That's correct. At some point, there will be an extension to the
bytecode format to allow for wider field and method references. When
we were developing the dex format originally, it looked like we were
far enough away from that being necessary that we decided not to
bother in the short term. It looks like the time is finally drawing
close: I've been told that the Scala core library has to be split in
two exactly because of this issue.
With extended versions of these opcodes, the remaining 16-bit limits
will be on (a) class references and (b) method prototypes. That is,
you will still be limited to no more than 65536 classes in a dex file,
and though you will be able to have 2^32 methods, you will only be
able to have 65536 different prototypes (list of arguments and return
type). You might be concerned about the latter, but the last time I
checked it seemed that even method-heavy code shared enough prototypes
that this won't become an issue for a while, still.
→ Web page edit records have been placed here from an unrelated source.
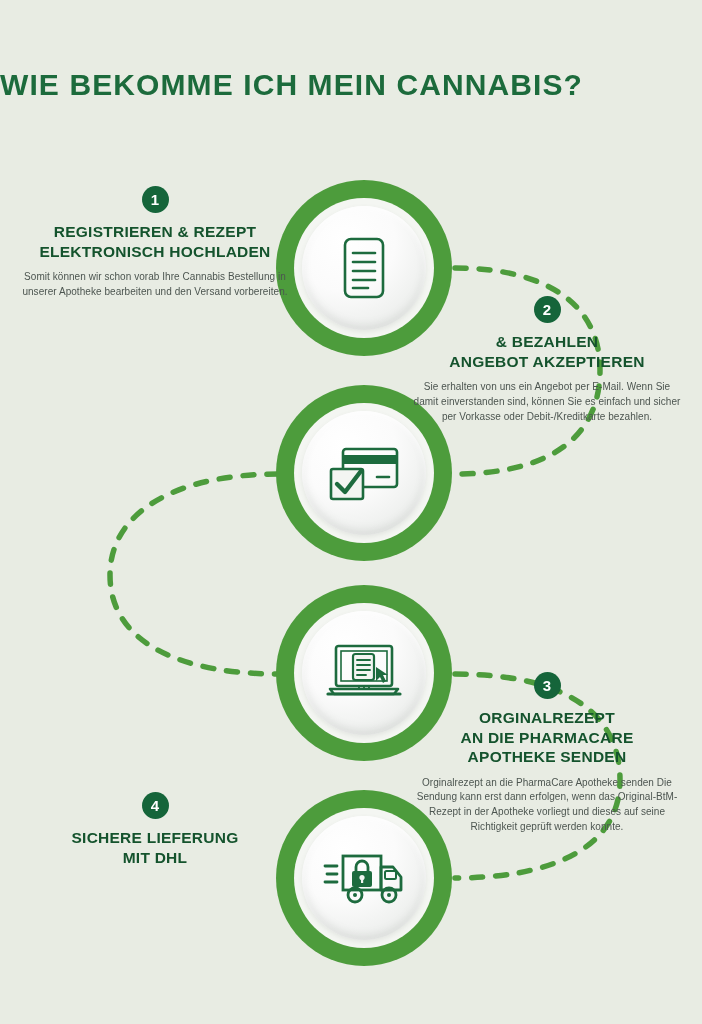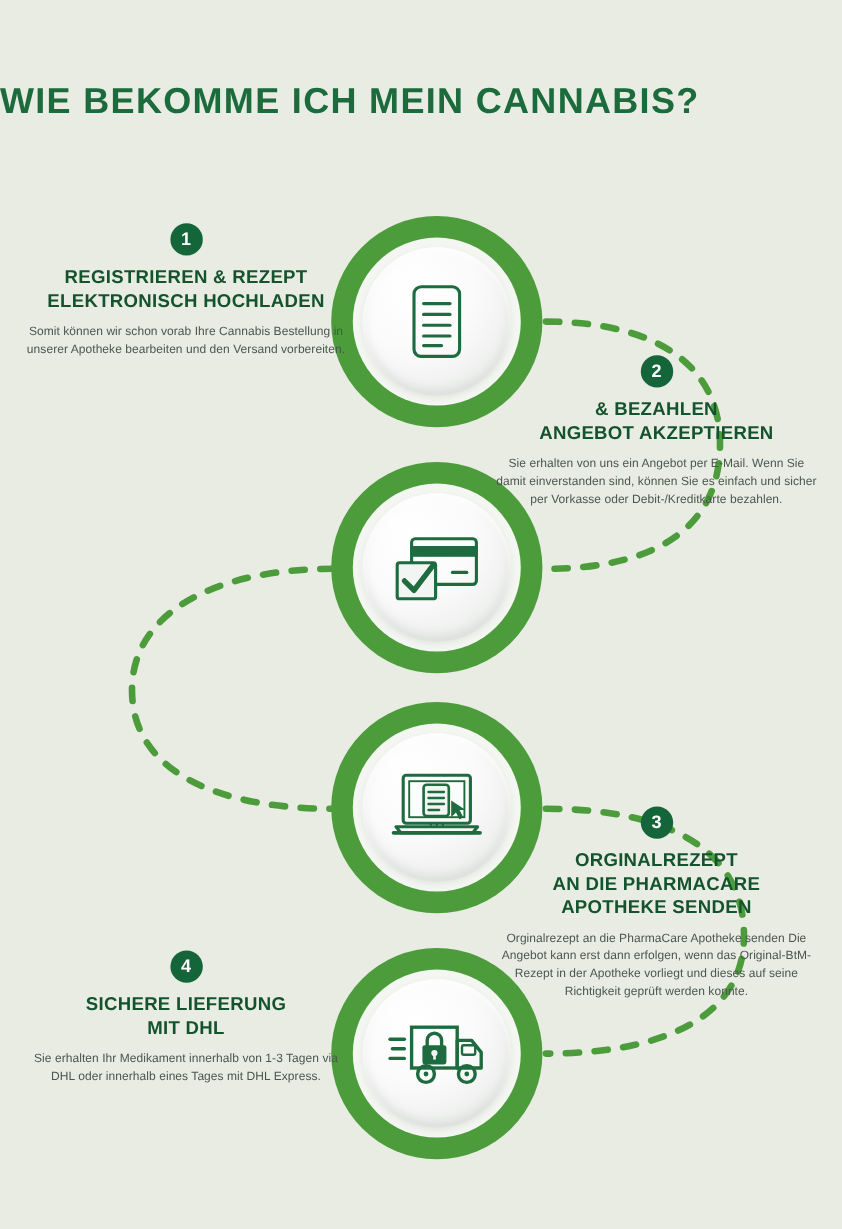--- a/index.html
+++ b/index.html
@@ -252,7 +252,7 @@
       <div>AN DIE PHARMACARE</div>
       <div>APOTHEKE SENDEN</div>
     </div>
-    <div class="step-body">Orginalrezept an die PharmaCare Apotheke senden Die Angebot kann erst dann erfolgen, wenn das Original-BtM-Rezept in der Apotheke vorliegt und dieses auf seine Richtigkeit geprüft werden konnte.</div>
+    <div class="step-body">Orginalrezept an die PharmaCare Apotheke senden Die Sendung kann erst dann erfolgen, wenn das Original-BtM-Rezept in der Apotheke vorliegt und dieses auf seine Richtigkeit geprüft werden konnte.</div>
   </div>
 
   <div class="step-text left t4">

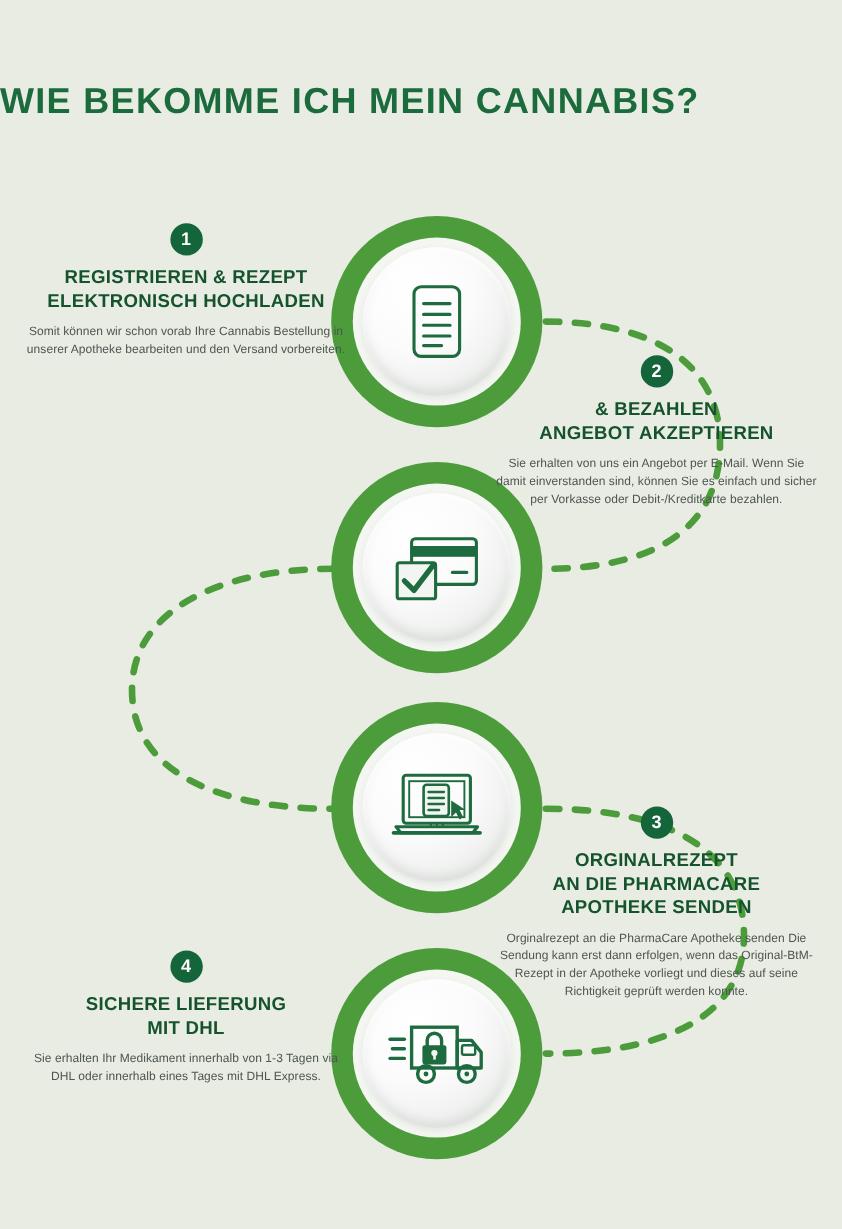--- a/index.html
+++ b/index.html
@@ -261,7 +261,6 @@
       <div>SICHERE LIEFERUNG</div>
       <div>MIT DHL</div>
     </div>
-    <div class="step-body">Sie erhalten Ihr Medikament innerhalb von 1-3 Tagen via DHL oder innerhalb eines Tages mit DHL Express.</div>
   </div>
 
 </div>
> On the other hand it seems that strings with large index (< 2^32) can
> be accessed.
Yep. The writing was already on the wall about that in the 1.0
timeframe. Hence, const-string/jumbo.
> 2. All references to data within the bytecode (jumps, packed-switch
> and family) are relative offsets to data within the same method's
> bytecode, correct?
Correct.
> Really what I'm wondering is if a method's
> bytecode is self contained and if changing it could have an effect on
> anything outside of the method.
The only thing that would matter is the overall size, since that would
end up affecting the file offsets of everything in the file after the
code in question.
> 3. In the dex file format static fields can be initialized with a
> list of encoded-values. None of the encoded values seem to allow for
> the static field to be initialized to an instance of an object,
> however this is possible in the java language. How is this kind
> initialization done?
It's done by a <clinit> method.
Cheers,
-dan
The nominal plan is to introduce the concept of "wide opcodes," where,
e.g. an 0xff in the opcode position of the first code unit of an
instruction would mean that the other 8 bits are taken to be part of
the opcode and not used as other arguments. Basically, if we will have
to burn 16 more bits for a member reference, we can afford to burn 8
more bits for an opcode too, but we only impose this penalty on code
that's already going to be huge enough that this won't make a
meaningful difference.
> I wonder if you started to get libraries that
> actually exceeded these criteria if they would be too large to be put
> on android phones at all.
Moore's Law does seem to apply to all aspects of portable devices
except battery capacity.
> I still have one small question about how native code is handled. In
> the encoded_method format description it says that code_off will be 0
> if the method is abstract or native. If the method is native how does
> the vm know what native code to call? The native code in question
> would be stored in a dynamic linked library, right? Is this library
> and the method name somehow in the dex file? I didn't see anything on
> this.
Native libraries get hooked in by calling System.loadLibrary(). Look
for the jni-tips.html document in the Dalvik docs directory for more
details.
-dan